Description of the task
Only the text should be kept: print every entry below exactly and leave each image out.

Data extract

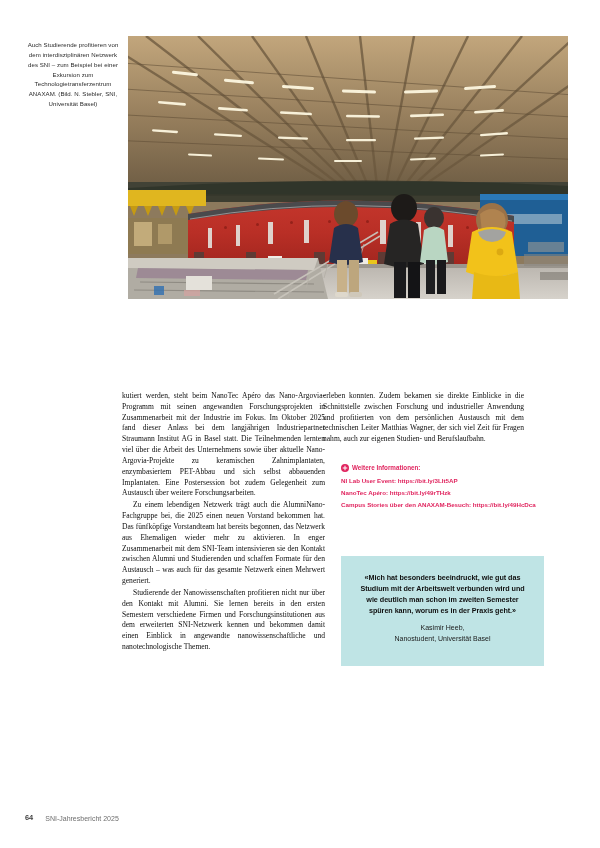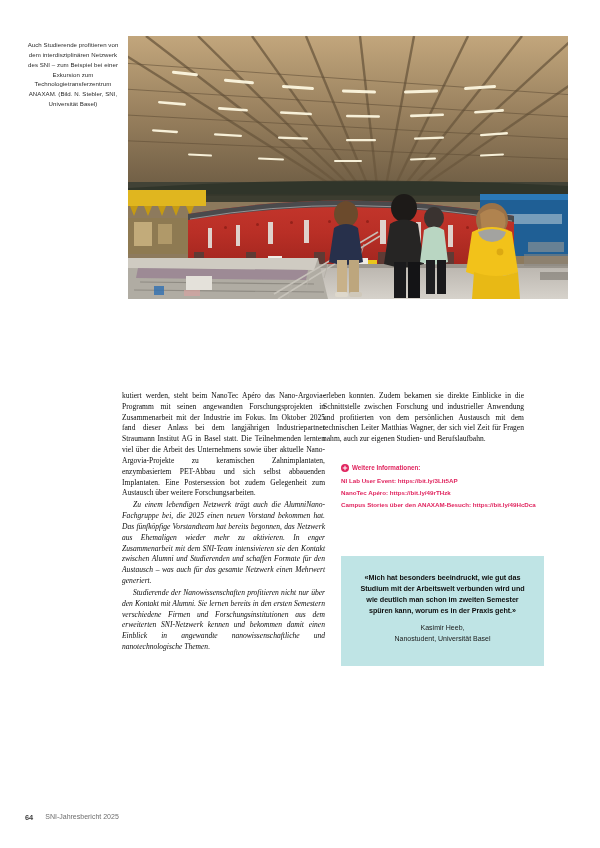--- a/index.html
+++ b/index.html
@@ -74,7 +74,6 @@
   }
   .col p.indent {
     text-indent: 11px;
-    font-style: italic;
   }
   .col p.last-line-justify {
     text-align-last: justify;

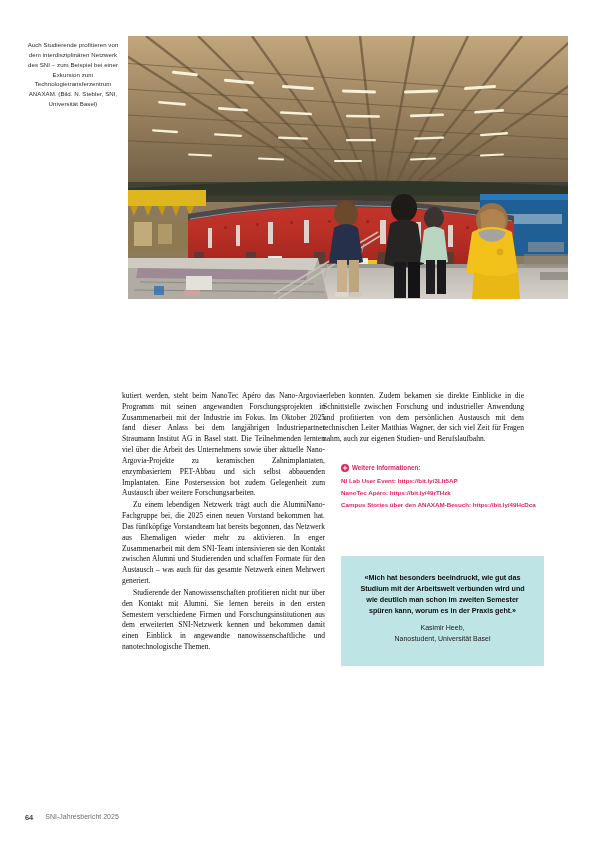--- a/index.html
+++ b/index.html
@@ -150,7 +150,7 @@
     left: 25px;
     bottom: 26px;
     display: flex;
-    align-items: flex-start;
+    align-items: flex-end;
     gap: 12px;
     font-family: "Liberation Sans", "DejaVu Sans", sans-serif;
     color: #6e6e6e;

Expected answer
--- a/index.html
+++ b/index.html
@@ -74,7 +74,6 @@
   }
   .col p.indent {
     text-indent: 11px;
-    font-style: italic;
   }
   .col p.last-line-justify {
     text-align-last: justify;

--- a/index.html
+++ b/index.html
@@ -150,7 +150,7 @@
     left: 25px;
     bottom: 26px;
     display: flex;
-    align-items: flex-start;
+    align-items: flex-end;
     gap: 12px;
     font-family: "Liberation Sans", "DejaVu Sans", sans-serif;
     color: #6e6e6e;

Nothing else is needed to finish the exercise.